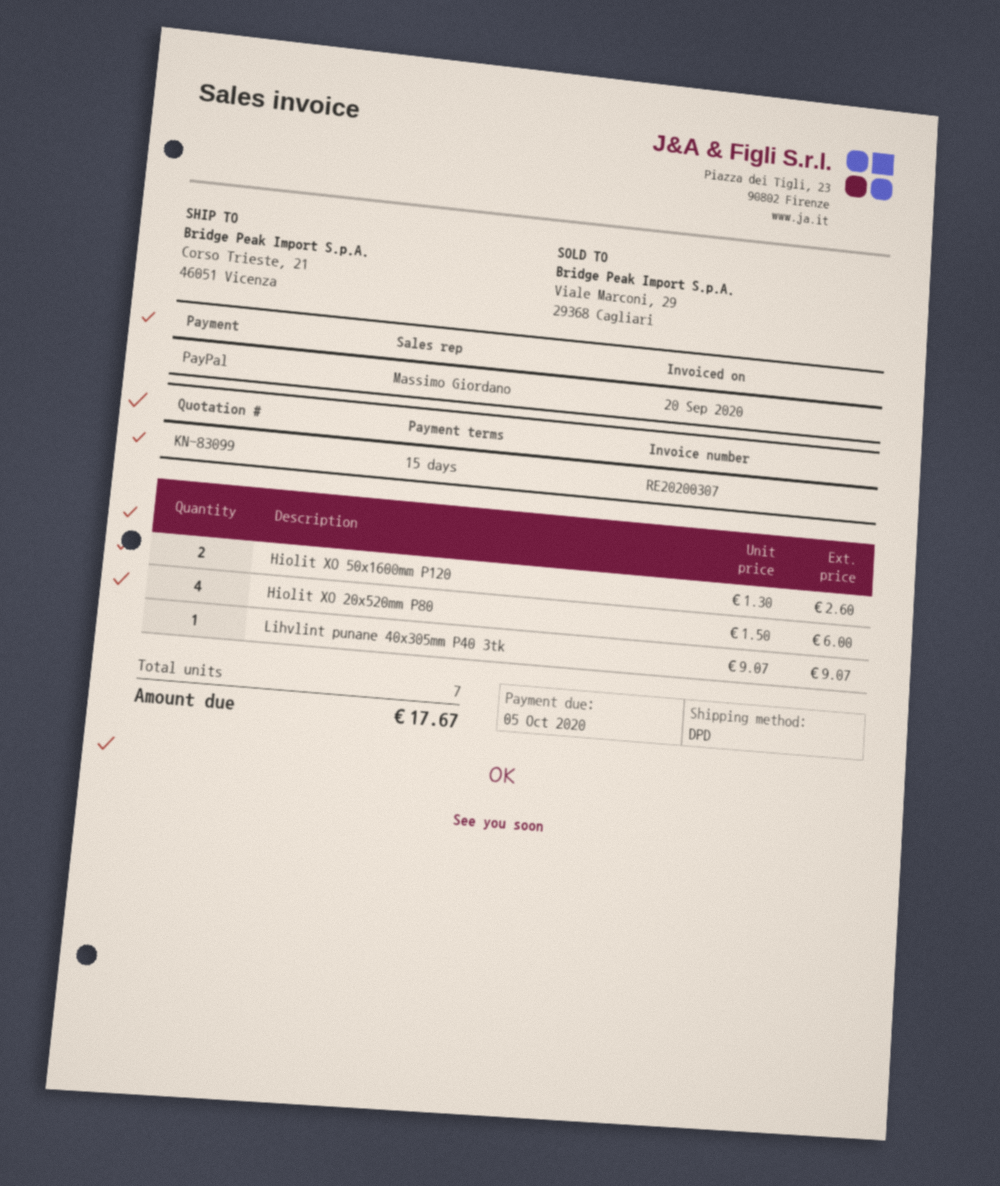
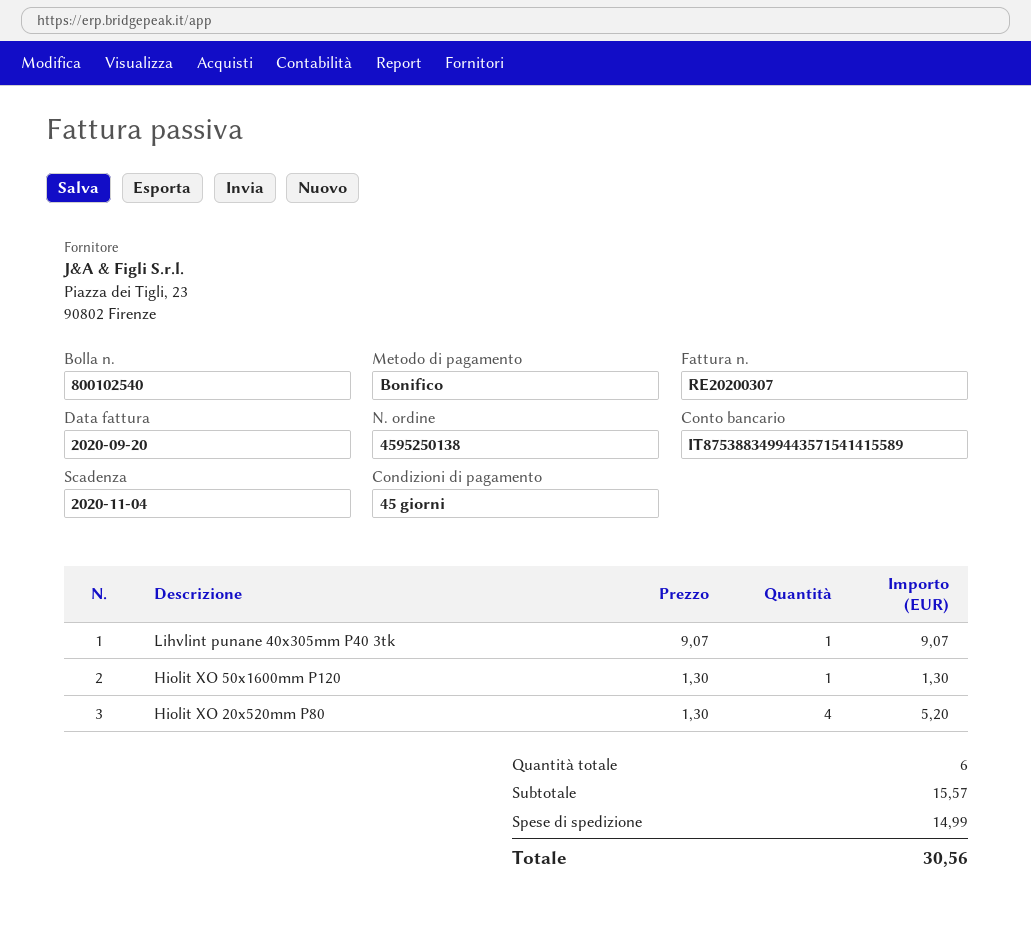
payment terms: 15 days -> 45 days
due date: 2020-10-05 -> 2020-11-04
payment method: PayPal -> bank transfer
Hiolit XO 50x1600mm P120: 2 x 1.30 = 2.60 -> 1 x 1.30 = 1.30
Hiolit XO 20x520mm P80: 4 x 1.50 = 6.00 -> 4 x 1.30 = 5.20
total quantity: 7 -> 6
shipping: none -> 14.99
total: 17.67 -> 30.56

Exercise goal: Pick each line holding the word "payment" out of the listing.

Final answer:
payment terms: 15 days -> 45 days
payment method: PayPal -> bank transfer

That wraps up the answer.